▶ **GIVEN INFORMATION**
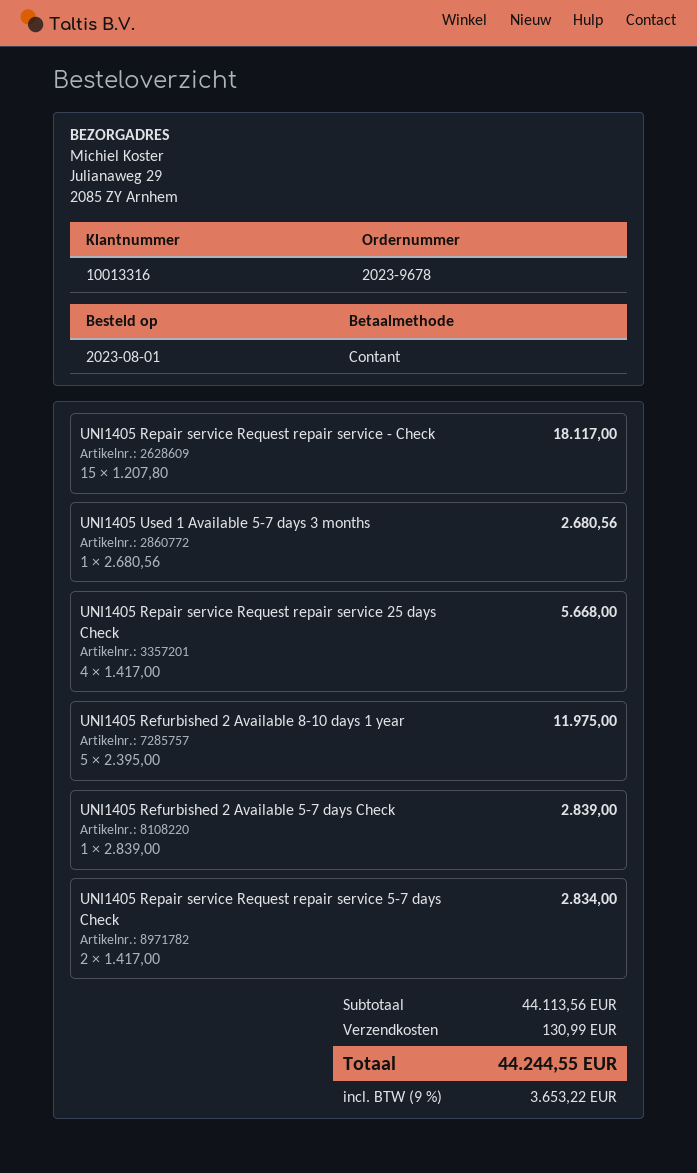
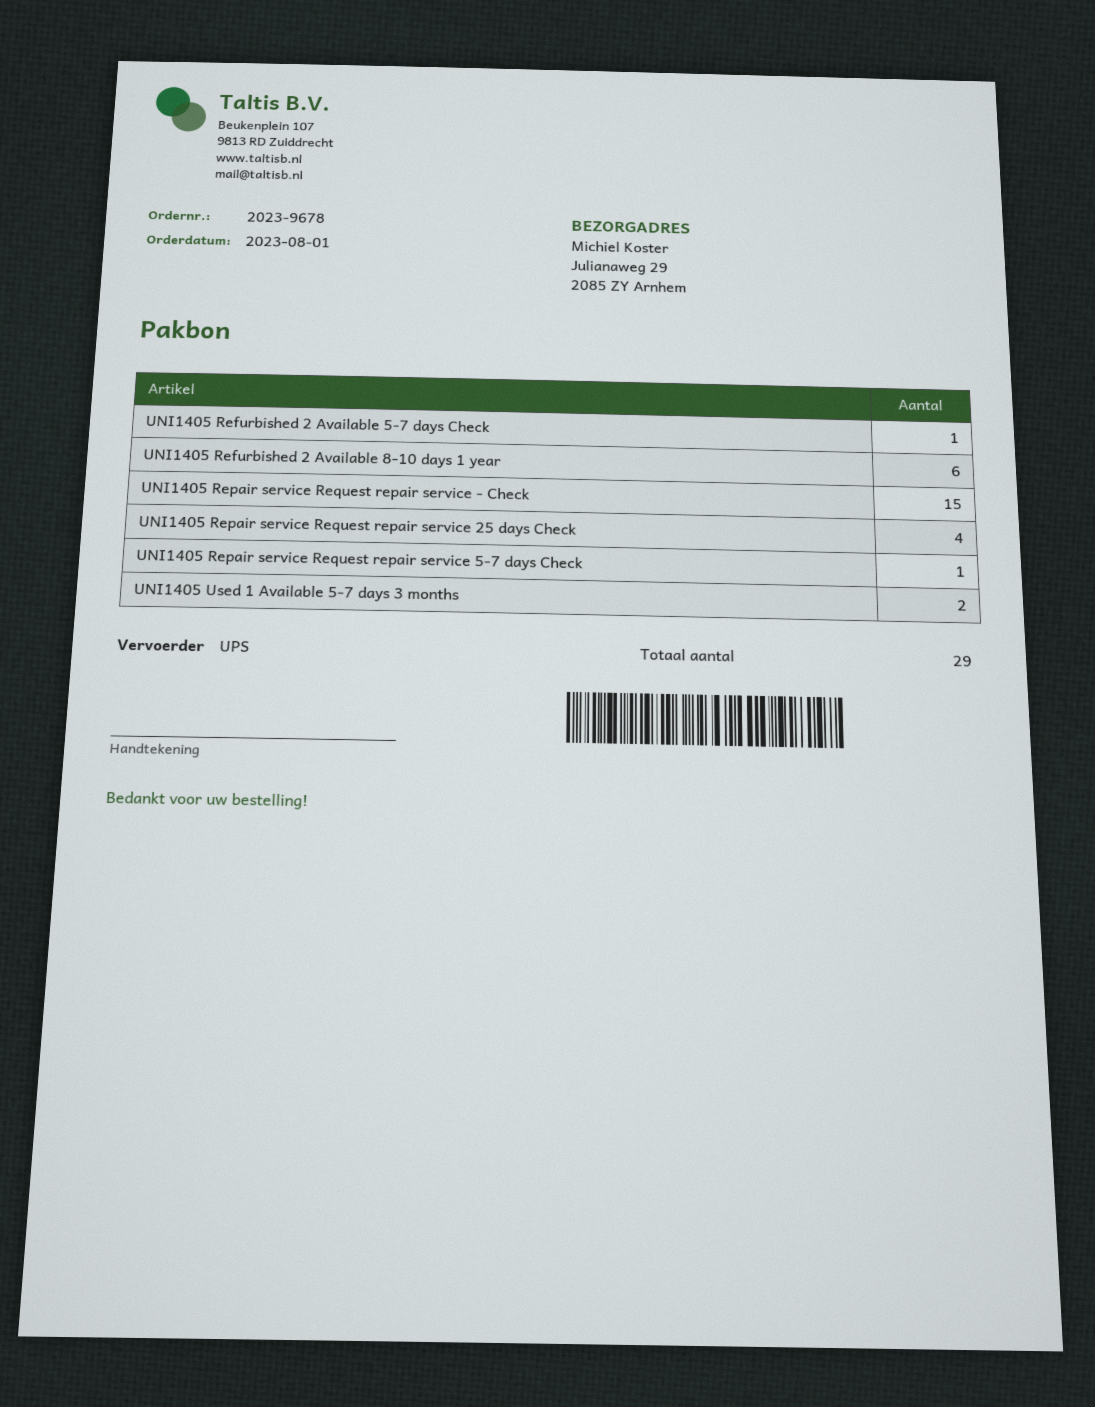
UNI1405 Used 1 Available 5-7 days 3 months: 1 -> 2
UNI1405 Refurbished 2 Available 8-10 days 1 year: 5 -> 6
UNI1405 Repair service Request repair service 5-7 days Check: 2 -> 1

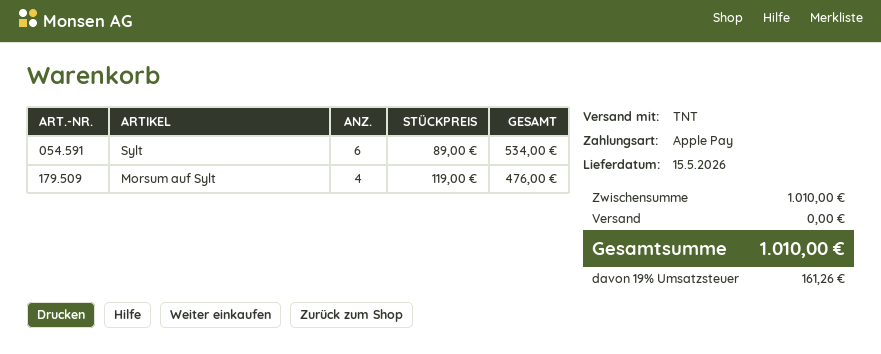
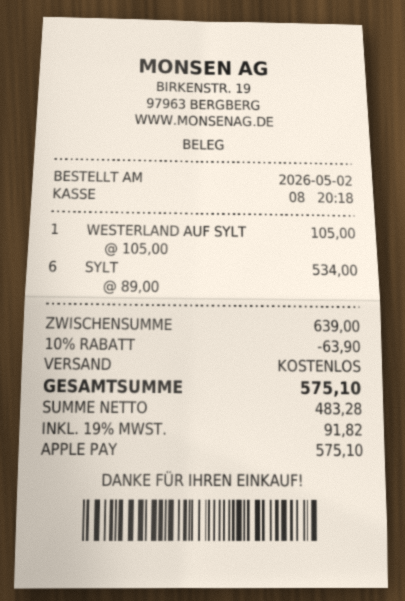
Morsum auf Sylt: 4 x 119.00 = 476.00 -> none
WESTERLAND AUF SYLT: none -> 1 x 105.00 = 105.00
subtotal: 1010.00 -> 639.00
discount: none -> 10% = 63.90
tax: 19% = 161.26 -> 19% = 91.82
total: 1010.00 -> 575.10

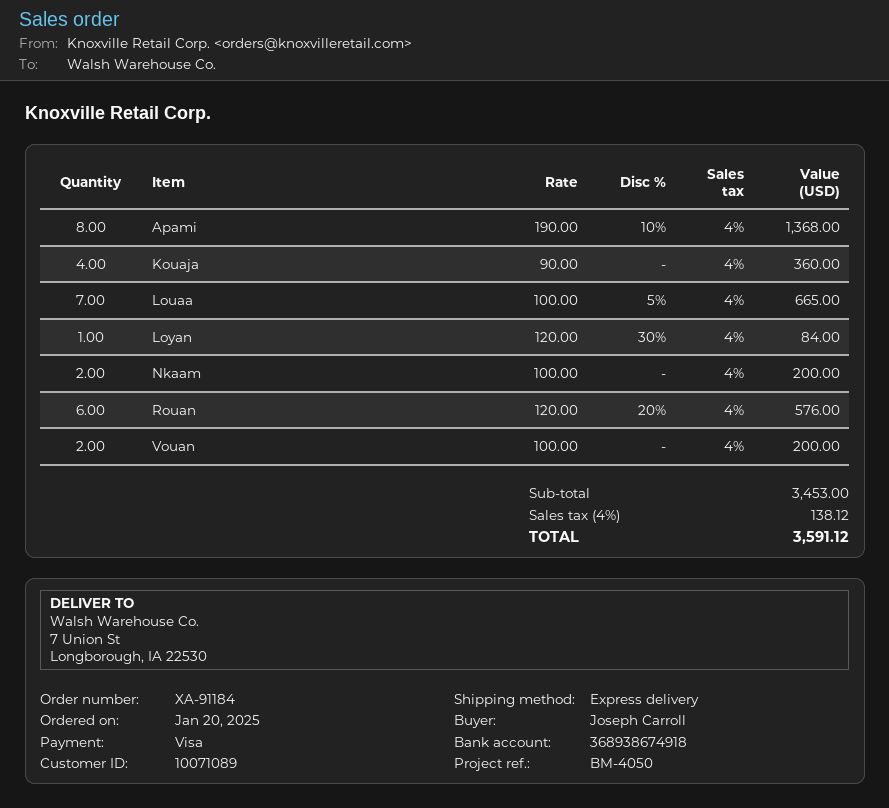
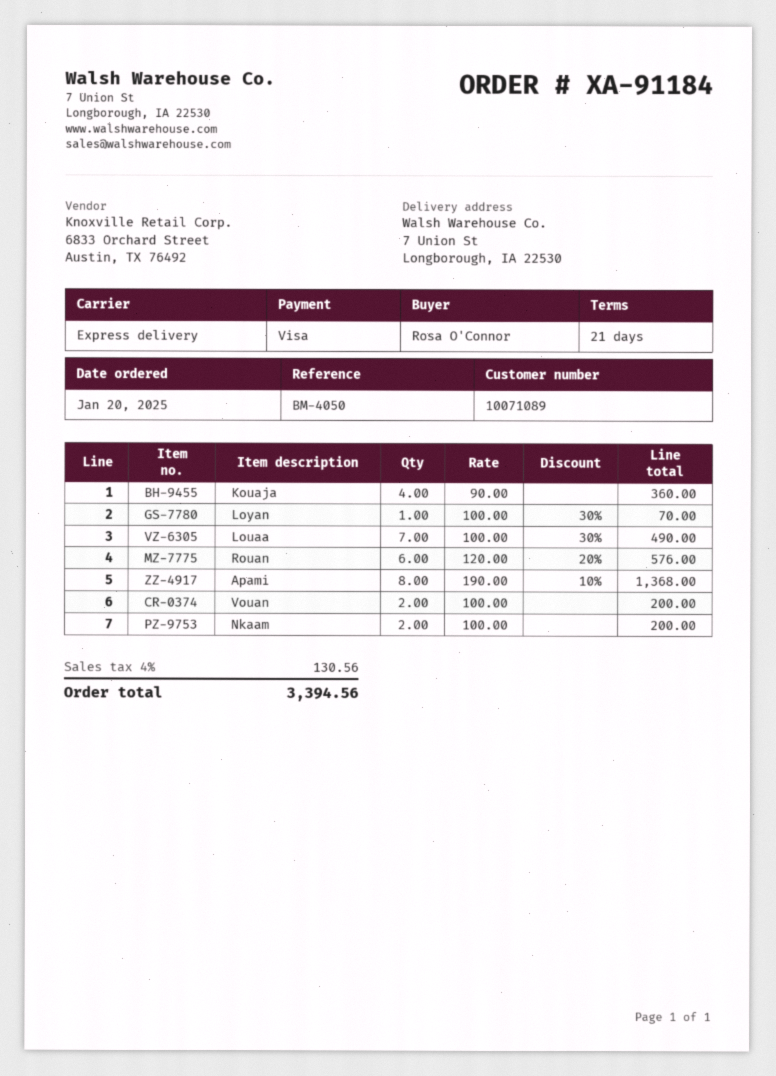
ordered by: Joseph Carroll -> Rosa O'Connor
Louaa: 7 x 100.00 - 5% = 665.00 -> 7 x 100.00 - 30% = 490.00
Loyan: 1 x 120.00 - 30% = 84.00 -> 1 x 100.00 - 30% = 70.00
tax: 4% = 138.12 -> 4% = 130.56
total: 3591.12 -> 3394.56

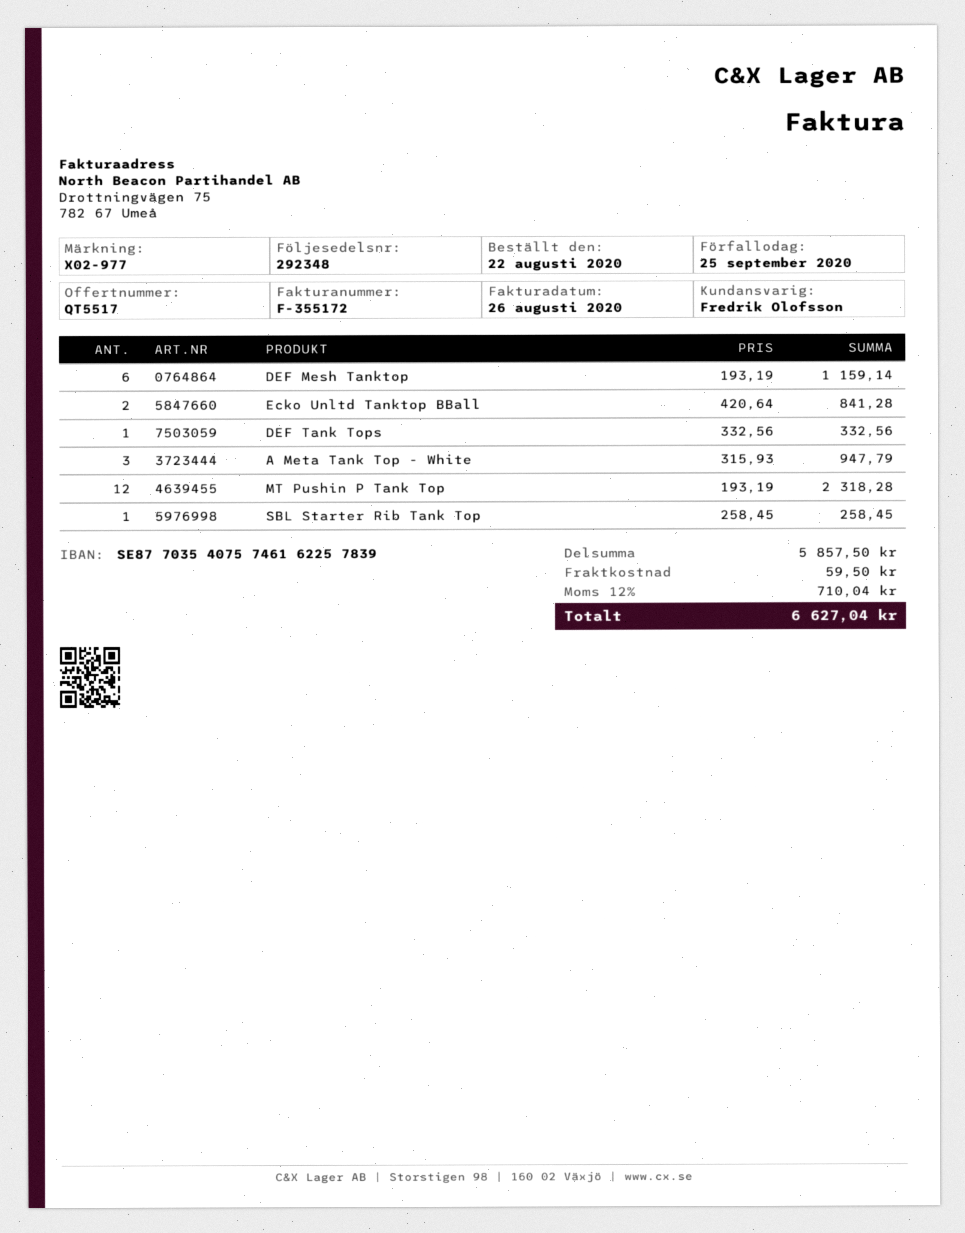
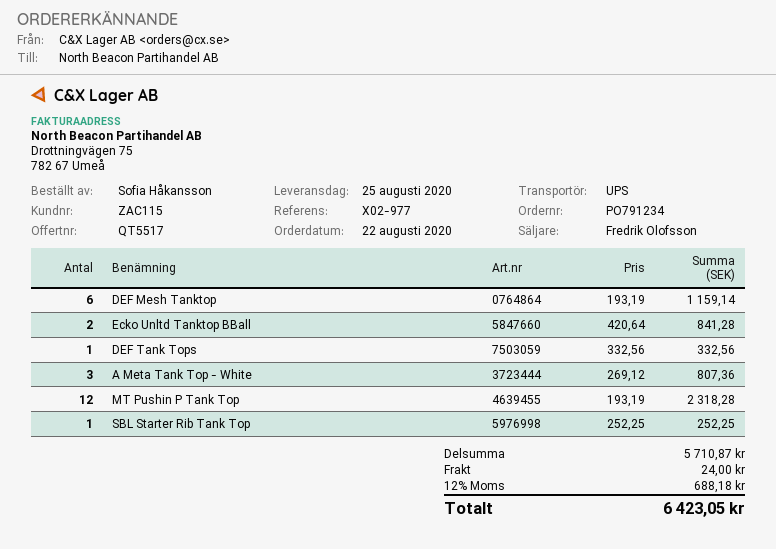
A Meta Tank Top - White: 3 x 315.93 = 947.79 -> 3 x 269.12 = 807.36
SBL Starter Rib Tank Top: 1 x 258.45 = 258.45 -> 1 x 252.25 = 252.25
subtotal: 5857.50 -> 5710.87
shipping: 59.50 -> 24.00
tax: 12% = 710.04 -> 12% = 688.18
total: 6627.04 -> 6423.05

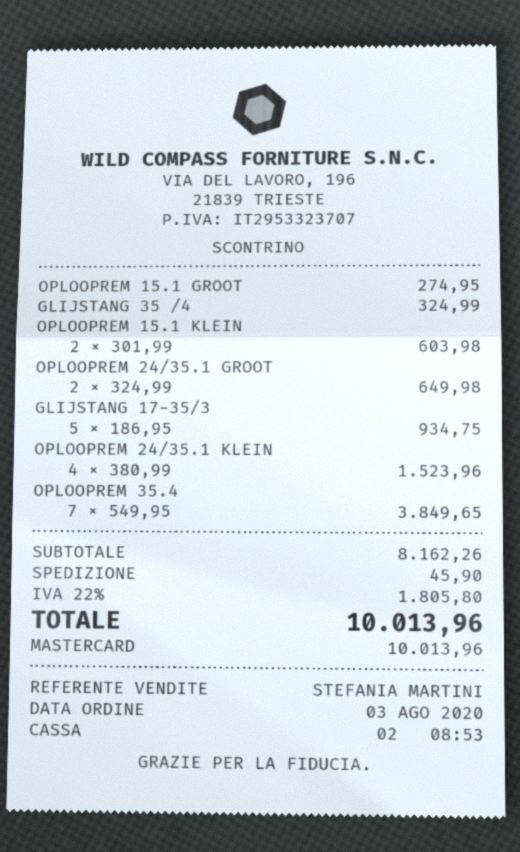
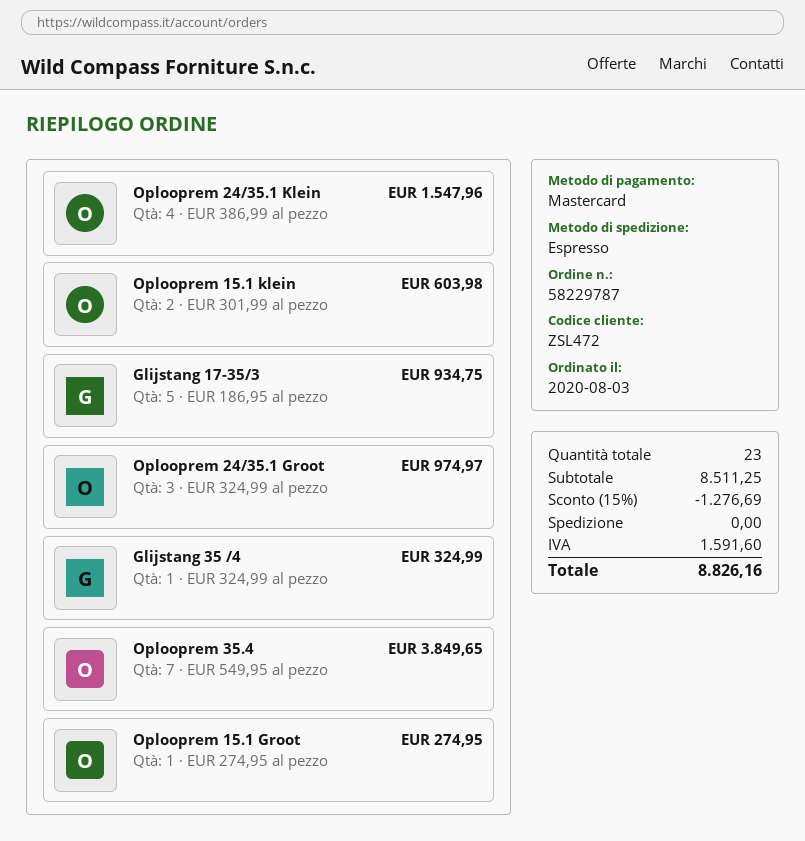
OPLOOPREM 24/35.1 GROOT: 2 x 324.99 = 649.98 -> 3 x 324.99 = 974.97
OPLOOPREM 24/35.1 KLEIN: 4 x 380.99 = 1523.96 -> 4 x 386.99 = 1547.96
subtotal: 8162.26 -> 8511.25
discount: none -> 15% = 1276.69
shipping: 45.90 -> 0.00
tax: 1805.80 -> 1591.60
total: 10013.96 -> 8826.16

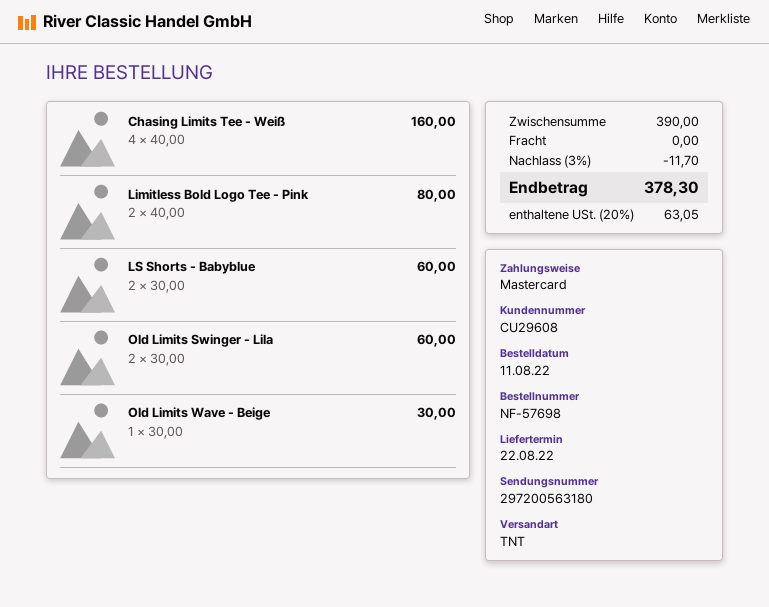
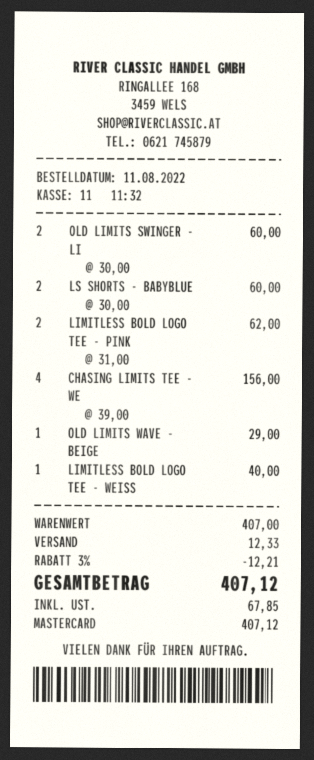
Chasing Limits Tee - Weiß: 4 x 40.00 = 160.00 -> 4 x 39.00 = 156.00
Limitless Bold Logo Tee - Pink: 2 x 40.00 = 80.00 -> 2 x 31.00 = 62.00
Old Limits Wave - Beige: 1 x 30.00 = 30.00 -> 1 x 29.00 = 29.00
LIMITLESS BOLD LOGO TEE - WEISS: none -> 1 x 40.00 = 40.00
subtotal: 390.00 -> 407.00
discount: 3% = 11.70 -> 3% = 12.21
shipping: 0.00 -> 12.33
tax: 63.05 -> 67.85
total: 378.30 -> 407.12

▶ **TO DO**
Each line from the top of the material through the line containing "Chasing Limits Tee" should be reproduced exactly; please drop any images.

▶ **EXERCISE OUTPUT**
UNI1405 Used 1 Available 5-7 days 3 months: 1 -> 2
UNI1405 Refurbished 2 Available 8-10 days 1 year: 5 -> 6
UNI1405 Repair service Request repair service 5-7 days Check: 2 -> 1

Morsum auf Sylt: 4 x 119.00 = 476.00 -> none
WESTERLAND AUF SYLT: none -> 1 x 105.00 = 105.00
subtotal: 1010.00 -> 639.00
discount: none -> 10% = 63.90
tax: 19% = 161.26 -> 19% = 91.82
total: 1010.00 -> 575.10

ordered by: Joseph Carroll -> Rosa O'Connor
Louaa: 7 x 100.00 - 5% = 665.00 -> 7 x 100.00 - 30% = 490.00
Loyan: 1 x 120.00 - 30% = 84.00 -> 1 x 100.00 - 30% = 70.00
tax: 4% = 138.12 -> 4% = 130.56
total: 3591.12 -> 3394.56

A Meta Tank Top - White: 3 x 315.93 = 947.79 -> 3 x 269.12 = 807.36
SBL Starter Rib Tank Top: 1 x 258.45 = 258.45 -> 1 x 252.25 = 252.25
subtotal: 5857.50 -> 5710.87
shipping: 59.50 -> 24.00
tax: 12% = 710.04 -> 12% = 688.18
total: 6627.04 -> 6423.05

OPLOOPREM 24/35.1 GROOT: 2 x 324.99 = 649.98 -> 3 x 324.99 = 974.97
OPLOOPREM 24/35.1 KLEIN: 4 x 380.99 = 1523.96 -> 4 x 386.99 = 1547.96
subtotal: 8162.26 -> 8511.25
discount: none -> 15% = 1276.69
shipping: 45.90 -> 0.00
tax: 1805.80 -> 1591.60
total: 10013.96 -> 8826.16

Chasing Limits Tee - Weiß: 4 x 40.00 = 160.00 -> 4 x 39.00 = 156.00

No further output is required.